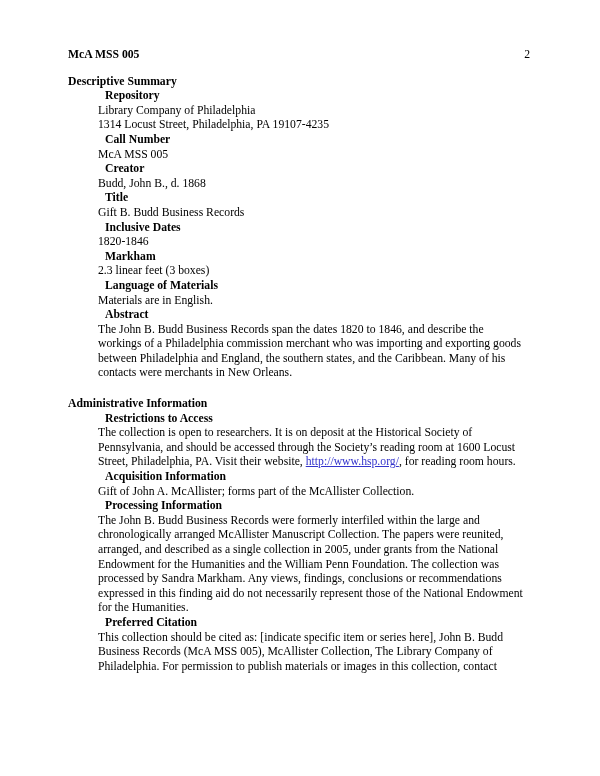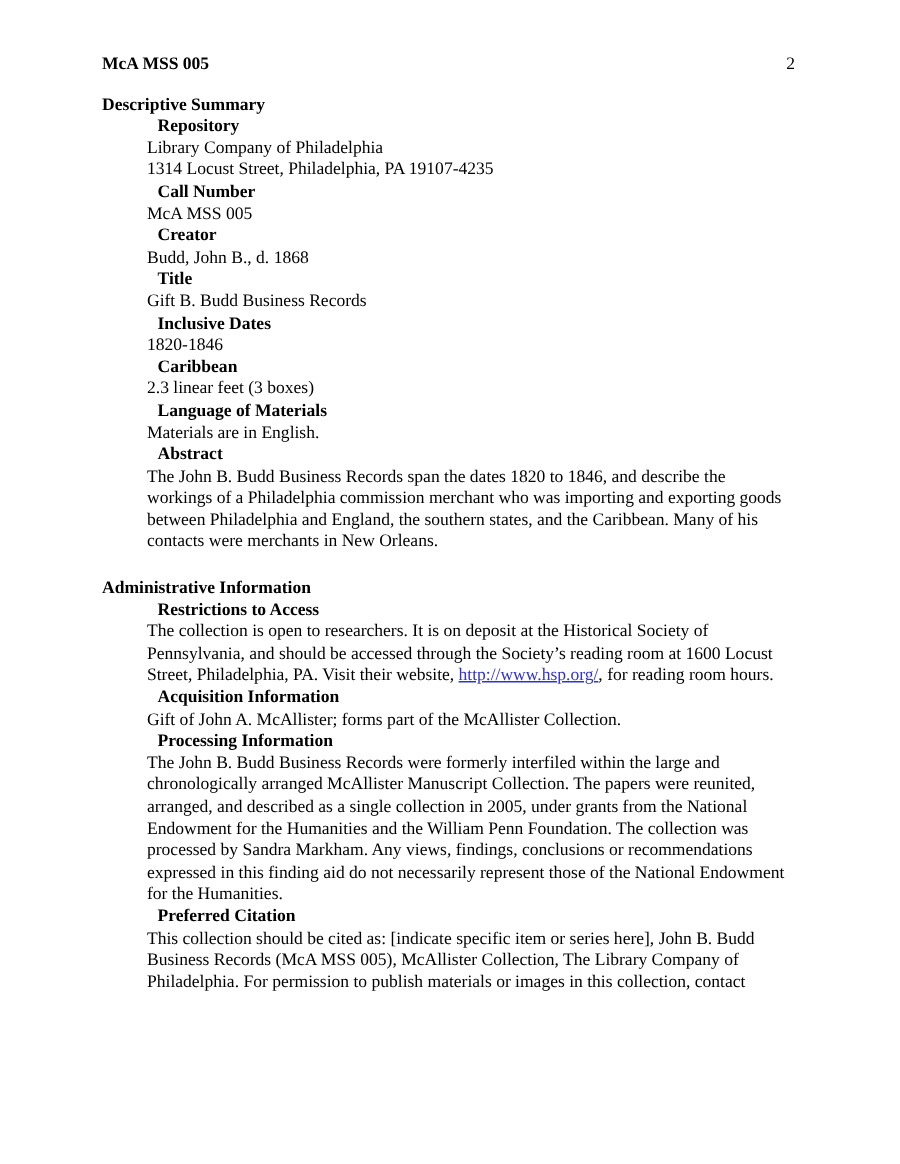--- a/index.html
+++ b/index.html
@@ -13,21 +13,21 @@
     overflow: hidden;
     font-family: "Liberation Serif", serif;
     font-size: 11.7px;
     line-height: 14.6px;
     color: #000000;
   }
   .page {
     box-sizing: border-box;
     width: 600px;
     height: 776px;
-    padding: 36px 70px 0 68px;
+    padding: 48px 70px 0 68px;
     background: #ffffff;
   }
   .page-header {
     display: flex;
     justify-content: space-between;
     align-items: baseline;
   }
   .doc-id {
     font-weight: bold;
   }
@@ -90,21 +90,21 @@
       <div class="field-label">Title</div>
       <div class="field-value">Gift B. Budd Business Records</div>
     </div>
 
     <div class="field">
       <div class="field-label">Inclusive Dates</div>
       <div class="field-value">1820-1846</div>
     </div>
 
     <div class="field">
-      <div class="field-label">Caribbean</div>
+      <div class="field-label">Markham</div>
       <div class="field-value">2.3 linear feet (3 boxes)</div>
     </div>
 
     <div class="field">
       <div class="field-label">Language of Materials</div>
       <div class="field-value">Materials are in English.</div>
     </div>
 
     <div class="field">
       <div class="field-label">Abstract</div>

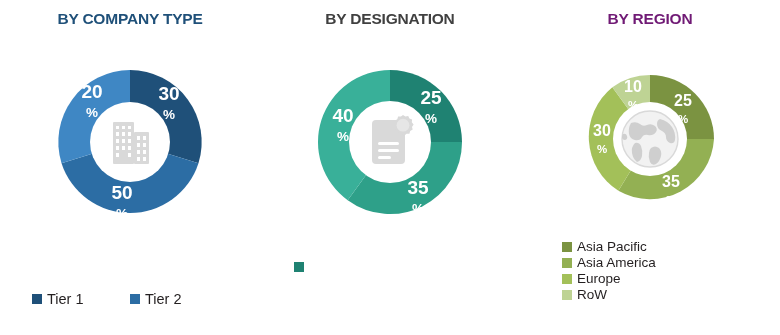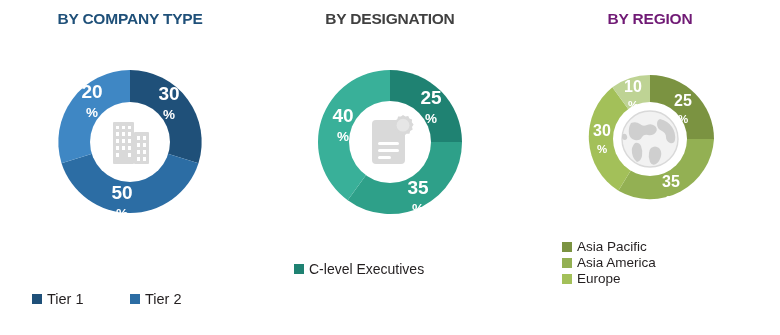--- a/index.html
+++ b/index.html
@@ -180,21 +180,20 @@
 
         <text class="slice-label slice-num" x="53" y="80">40</text>
         <text class="slice-label slice-pct" x="53" y="99">%</text>
       </svg>
     </div>
 
     <div class="legend" id="legend-designation">
       <div class="legend-list">
         <div class="legend-item">
           <span class="legend-swatch" style="background:#1f8272"></span>
-          <span class="legend-text">C-level Executives</span>
         </div>
       </div>
     </div>
   </div>
 
   <div class="panel" id="panel-region">
 
     <div class="panel-title" id="title-region">BY REGION</div>
 
     <div class="donut-wrap" id="donut-region">
@@ -244,17 +243,21 @@
           <span class="legend-text">Asia Pacific</span>
         </div>
         <div class="legend-item">
           <span class="legend-swatch" style="background:#93b053"></span>
           <span class="legend-text">Asia America</span>
         </div>
         <div class="legend-item">
           <span class="legend-swatch" style="background:#a3c059"></span>
           <span class="legend-text">Europe</span>
         </div>
+        <div class="legend-item">
+          <span class="legend-swatch" style="background:#bed394"></span>
+          <span class="legend-text">RoW</span>
+        </div>
       </div>
     </div>
   </div>
 
 </div>
 
 </body></html>

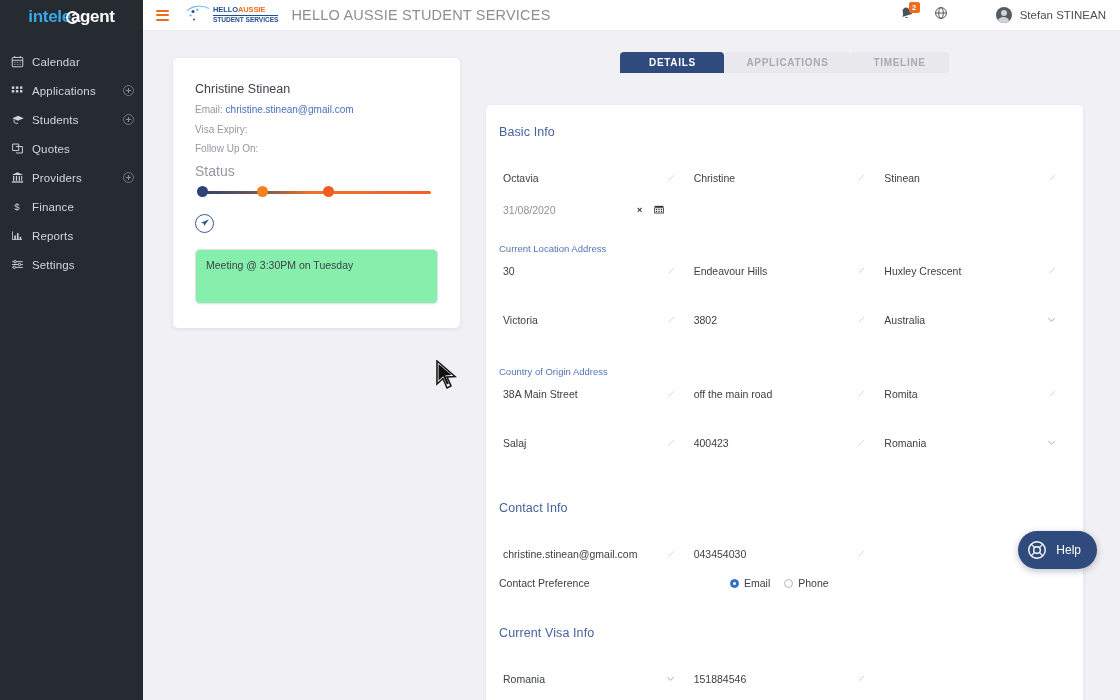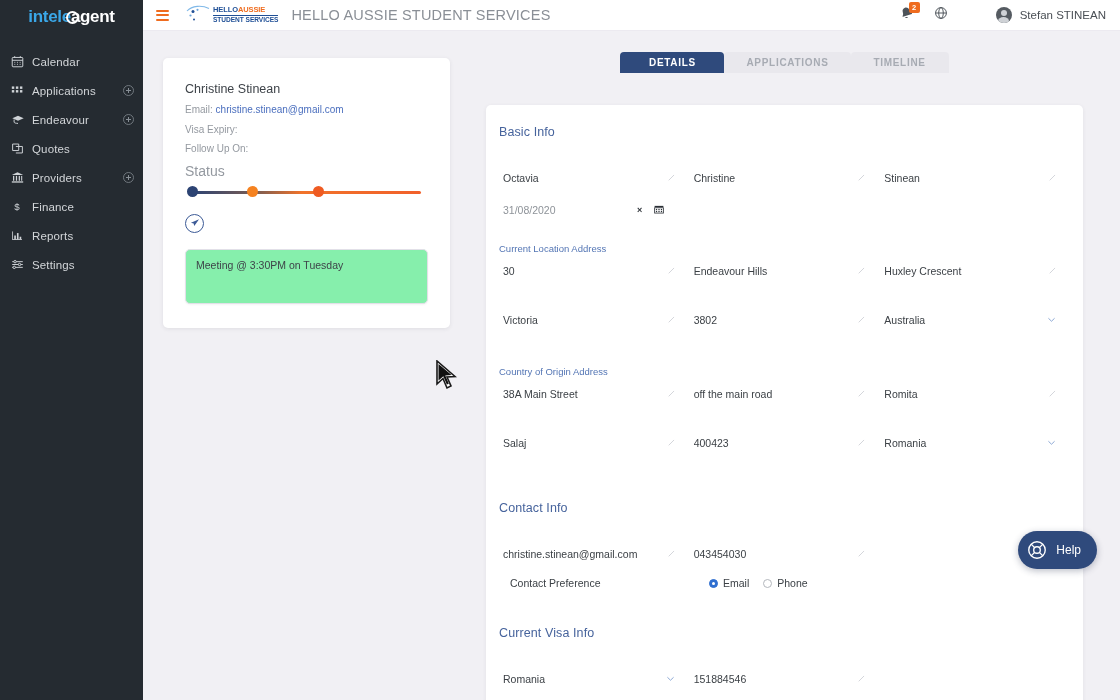--- a/index.html
+++ b/index.html
@@ -117,21 +117,21 @@
     width: 6px; height: 6px; border-radius: 50%; background: #cfd2d6;
   }
   .avatar::after {
     content: ""; position: absolute; left: 2.5px; top: 10px;
     width: 11px; height: 8px; border-radius: 50% 50% 0 0; background: #cfd2d6;
   }
   .user-name { font-size: 11.5px; color: #4a4f55; }
 
   
   .content { display: flex; padding: 0; height: 669px; position: relative; }
-  .left-col { width: 333px; flex: 0 0 333px; padding: 27px 0 0 20px; }
+  .left-col { width: 333px; flex: 0 0 333px; padding: 27px 0 0 30px; }
   .right-col { flex: 1 1 auto; padding: 21px 37px 0 10px; }
 
   
   .student-card {
     width: 287px; background: #fff;
     border-radius: 5px; padding: 24px 22px 20px 22px;
     box-shadow: 0 1px 4px rgba(40,40,60,.09);
   }
   .sc-name { font-size: 12.5px; color: #3e4349; margin-bottom: 8px; }
   .sc-row { font-size: 10px; color: #9499a0; margin-bottom: 8.5px; }
@@ -198,21 +198,21 @@
   .cell .val { flex: 1 1 auto; padding-left: 4px; }
   .edit-ico { color: #c8cbd1; flex: 0 0 auto; cursor: pointer; }
   .chev { color: #7f9ed0; flex: 0 0 auto; cursor: pointer; }
   .date-cell { display: flex; align-items: center; height: 32px; font-size: 10.5px; color: #8e9399; }
   .date-cell .dv { width: 138px; padding-left: 4px; }
   .x-btn { color: #2b3036; font-size: 9px; font-weight: bold; cursor: pointer; margin-right: 12px; }
   .cal-ico { cursor: pointer; color: #2b3036; }
 
   .pref-row {
     display: flex; align-items: center; height: 26px;
-    padding-left: 24px; font-size: 10.5px; color: #3c4146;
+    padding-left: 13px; font-size: 10.5px; color: #3c4146; gap: 32px;
   }
   .pref-label { width: 199px; }
   .radio-grp { display: flex; align-items: center; }
   .radio {
     width: 9px; height: 9px; border-radius: 50%;
     border: 1px solid #b3b7bd; margin-right: 5px; position: relative; cursor: pointer;
   }
   .radio.on { border-color: #2f6fd0; background: #2f6fd0; }
   .radio.on::after {
     content: ""; position: absolute; left: 2px; top: 2px;
@@ -276,21 +276,21 @@
         <span class="nav-plus"></span>
       </div>
 
       <div class="nav-item">
         <span class="nav-ico">
           <svg width="14" height="13" viewBox="0 0 16 16" fill="#cfd3d7">
             <path d="M1 6.5 L8 3.5 L15 6.5 L8 9.5 Z"></path>
               <path d="M3.2 8v3.2c0 .9 2.1 1.6 4.8 1.6" fill="none" stroke="#cfd3d7" stroke-width="1.2"></path>
           </svg>
         </span>
-        <span class="nav-label">Endeavour</span>
+        <span class="nav-label">Students</span>
         <span class="nav-plus"></span>
       </div>
 
       <div class="nav-item">
         <span class="nav-ico">
           <svg width="13" height="13" viewBox="0 0 16 16" fill="none" stroke="#cfd3d7" stroke-width="1.2">
             <path d="M2 2.5h7.5v8H2z"></path>
               <path d="M6 5.5h8v8H6"></path>
           </svg>
         </span>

ASSIGNMENT ▸ Here the output must be the lines above from the line with "-13,21 +13,21 @@" to the line with "justify-content: space-between;", both included, duplicated word for word and nothing else.

EXERCISE OUTPUT ▸
@@ -13,21 +13,21 @@
     overflow: hidden;
     font-family: "Liberation Serif", serif;
     font-size: 11.7px;
     line-height: 14.6px;
     color: #000000;
   }
   .page {
     box-sizing: border-box;
     width: 600px;
     height: 776px;
-    padding: 36px 70px 0 68px;
+    padding: 48px 70px 0 68px;
     background: #ffffff;
   }
   .page-header {
     display: flex;
     justify-content: space-between;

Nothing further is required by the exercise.